METHODBOOK

A Reader's Terminology Guide to Artificial Intelligence

Intelligence:

It seems to us that in intelligence there is a fundamental faculty, the alteration or the lack of which, is of the utmost importance for practical life. This faculty is judgment, otherwise called good sense, practical sense, initiative, the faculty of adapting one's self to circumstances." -Alfred Binet 1905 (translated 1916) [1]

Learning: "A computer program is said to learn from experience E with respect to some class of tasks T and performance measure P if its performance at tasks in T, as measured by P, improves with experience E." - Tom Mitchell 1997 [2]

"Intelligence is the ability to adapt to change." - Fake but reasonable quote falsely attributed to Stephen Hawking.

As an attentive reader of the news you find yourself bombarded with messages about AI and the growing scourge of automation. Coverage of interesting research often begins with statements of fear, uncertainty, or confusion. Articles even explicitly warn readers of AI as an existential threat. It's easy to fear what we don't understand, but a seed of understanding goes a long way to enabling critical but reasonable responses to the changing world. Replacing future fears with present knowledge allows us to face problems we can actually address, rather than suffer from ambiguous dread about unknowns.

This article aims to alleviate your AI fears, and at the end we will have developed a basic vocabulary allowing reasonable discussion and consideration of the world of AI and its effects on us all.

AI: Artificial Intelligence. A field focused on tasks that involve machines that learn from experience.

AGI: Artificial General Intelligence. Intelligence that is at least as flexible and able to generalize as that of a human. This is also known as strong AI or full AI.

AI Superintelligence: Artificial general intelligence that exceeds human ability in all areas. Hypothetical.

Machine Learning (ML): The field involved in the development of machine-based systems that improve performance on a given task with experience, i.e. machines that learn from experience. This field also includes more mundane-sounding statistical methods such as linear regression and polynomial fits.

Big data/data science: Field concerned with using large datasets to make decisions, often using machine learning tools to do so.

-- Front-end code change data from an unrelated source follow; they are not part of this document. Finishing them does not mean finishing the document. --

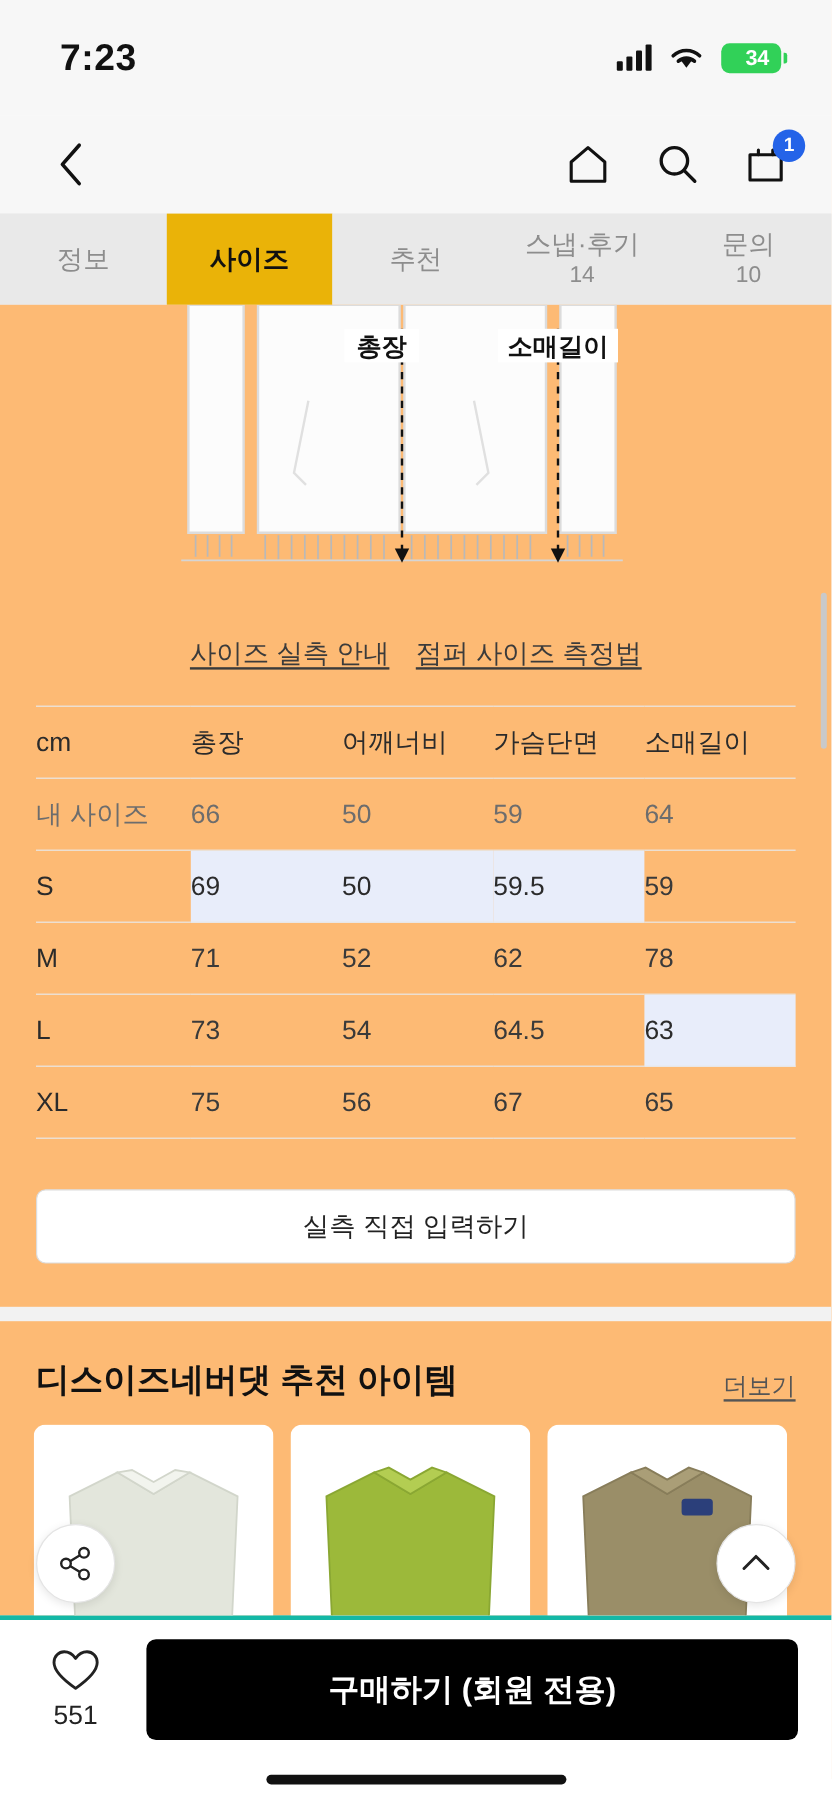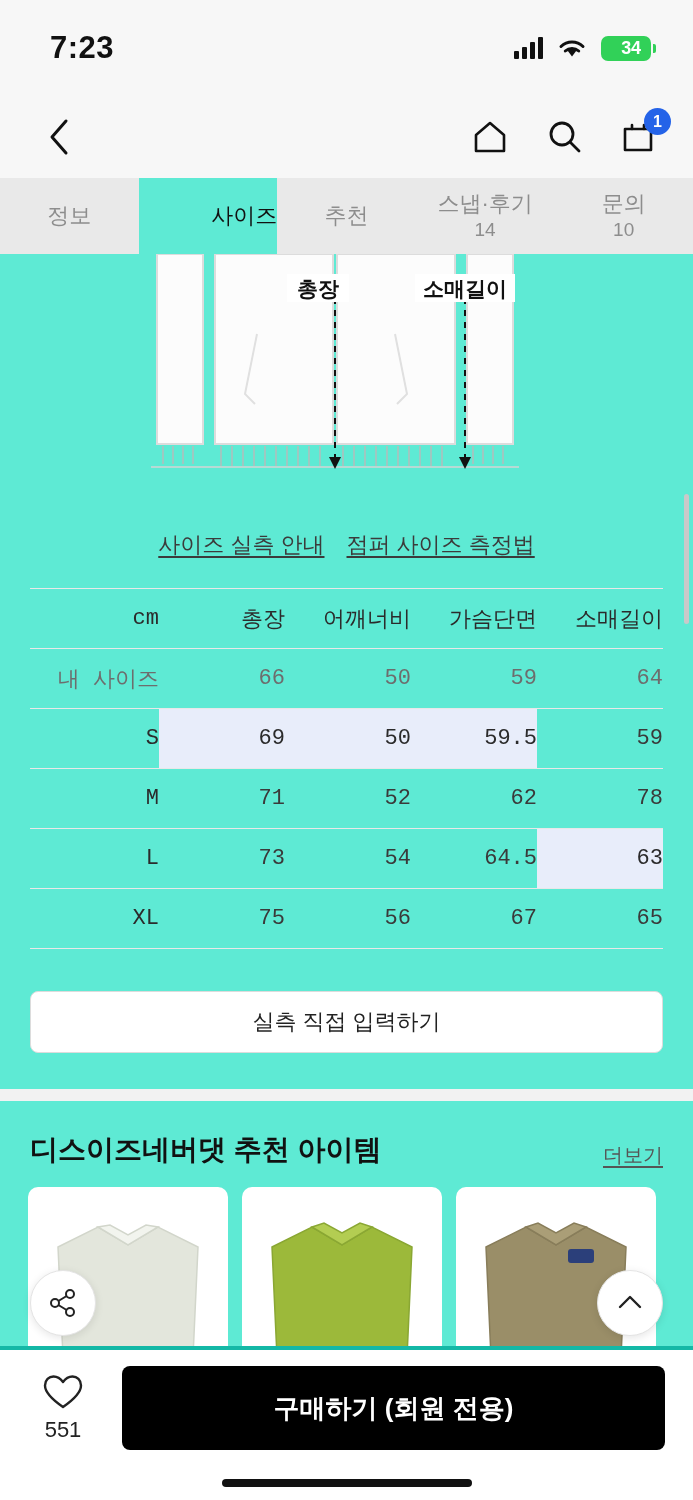"사이즈" .tab.active { align-items: flex-end -> none; background: #5eead4 -> #eab308; font-weight: normal -> bold }
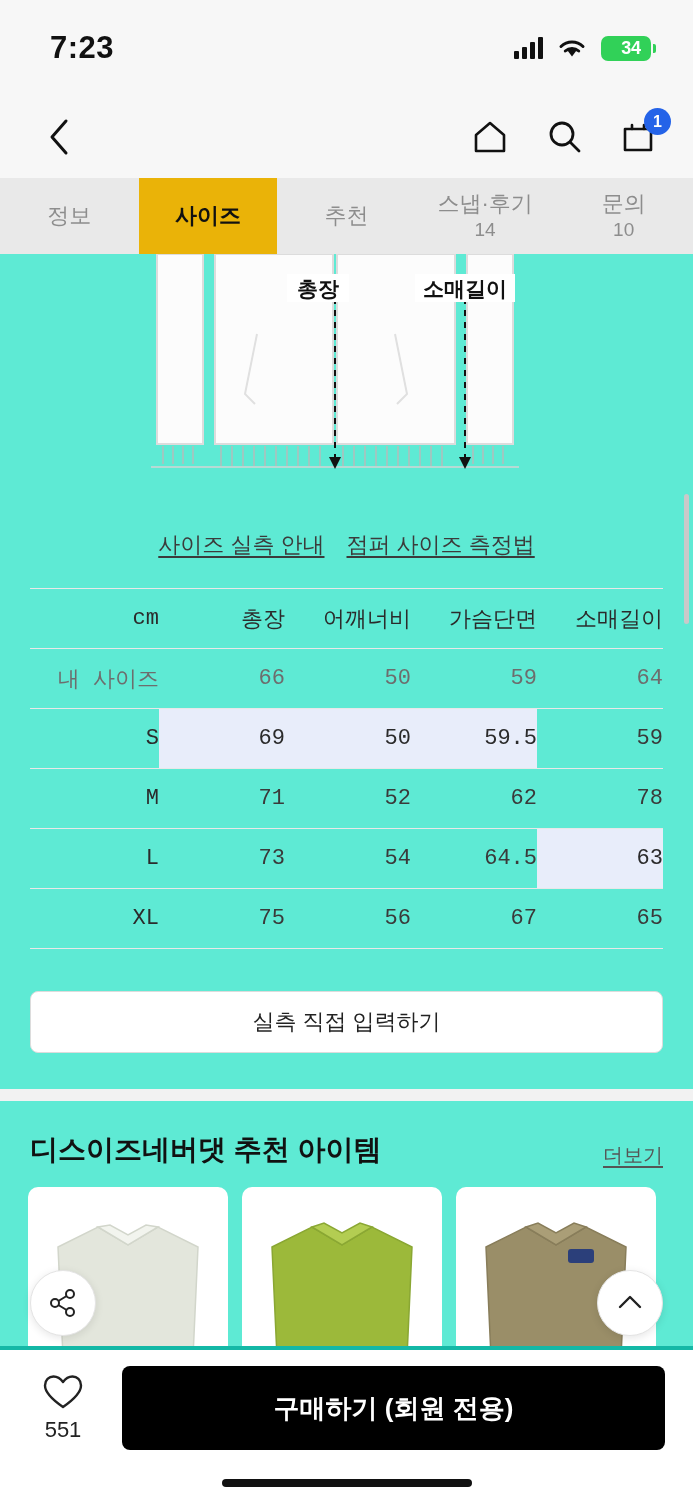"총장" .body { background: #5eead4 -> #fdba74 }
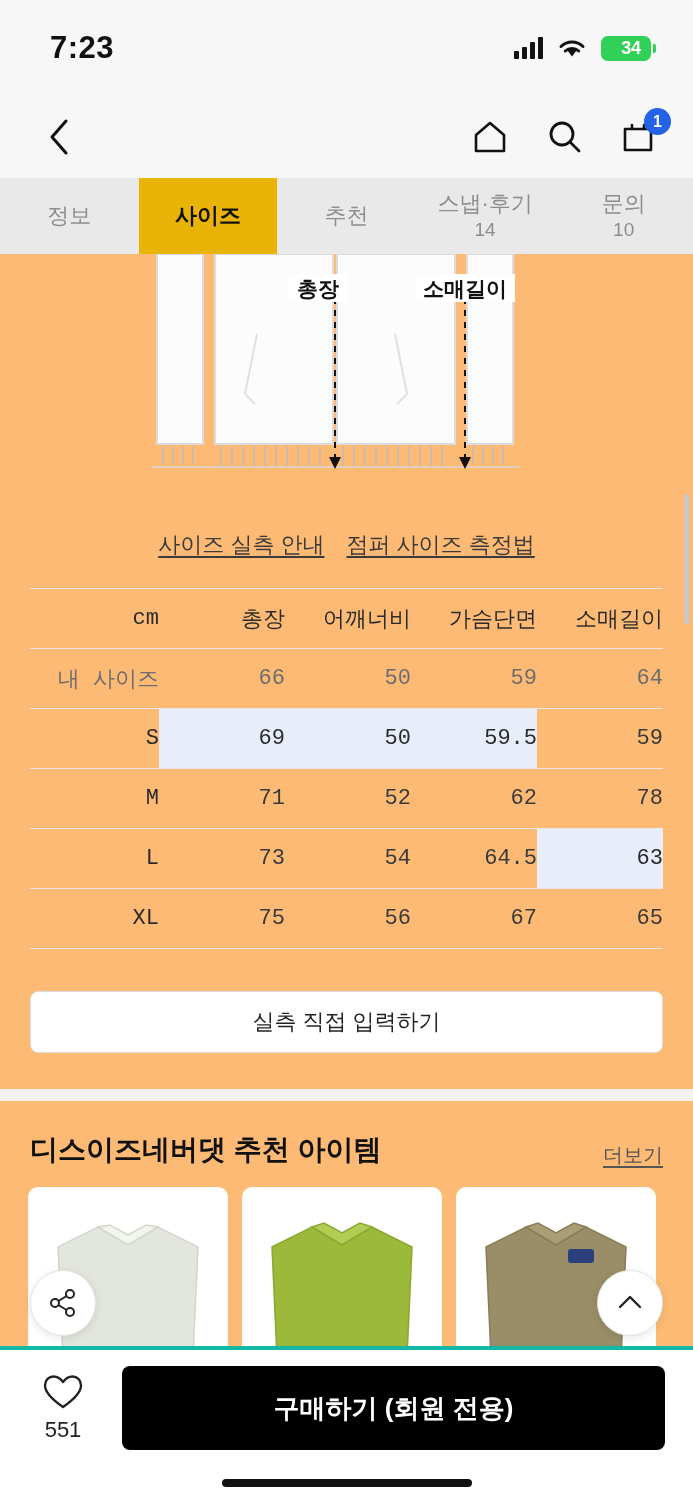"cm" .size-table th, .size-table td { font-family: Liberation Mono, monospace -> none; text-align: right -> left }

AI winter: A period of increased skepticism, decreased interest, and decreased investment in AI research. The opposite of AI winter is sometimes referred to as an AI spring.

Modern "AIs" are Networks of Machine Learning Functions Working Together.

The term AI conjures up a picture of an intelligent entity like those described in science fiction. In modern usage you might see in the press, an "AI" refers instead to a collection of machine learning functions grouped together in a single structure called a "model", "network," or "graph," depending on who is describing the work. This differs substantially from the sci-fi usage, where "an AI" is more likely to describe a person-like entity. An obvious example is IBM's Watson, which is treated by the press as if it were a bank of servers in a basement somewhere, interacting with the world via a red glowing eye and soothing monotone voice. However Watson is actually a department staffed by thousands of (human) statisticians, engineers, and others that work on data-driven problems.

Likewise, the press also tends to treat "algorithms" as vaguely sentient actors, but an algorithm is just a set of rules for dealing with data. For example, a machine learning model will follow an algorithm to improve its performance on a task for a given dataset. Biased or seemingly malevolent behavior of an ML model is usually the result of bad data or a lack of foresight by the engineers that defined the training algorithm and model structure.

Graph: A graph is a structure of nodes connected by edges that define interactions between them. This abstraction is a useful way to describe machine learning models, and is the terminology used by machine learning packages such as Google's TensorFlow.

Network: Especially in neural networks, a machine learning model may be simply referred to as a network. The meaning is essentially interchangeable with graph, but the preferred terminology when presenting a new machine learning system is model.

Model: A configuration of machine learning tools connected together to solve some task.

Algorithm: A set of rules for dealing with data, similar to a protocol or recipe, and generally used to describe the rules that govern AI/ML functions or agents.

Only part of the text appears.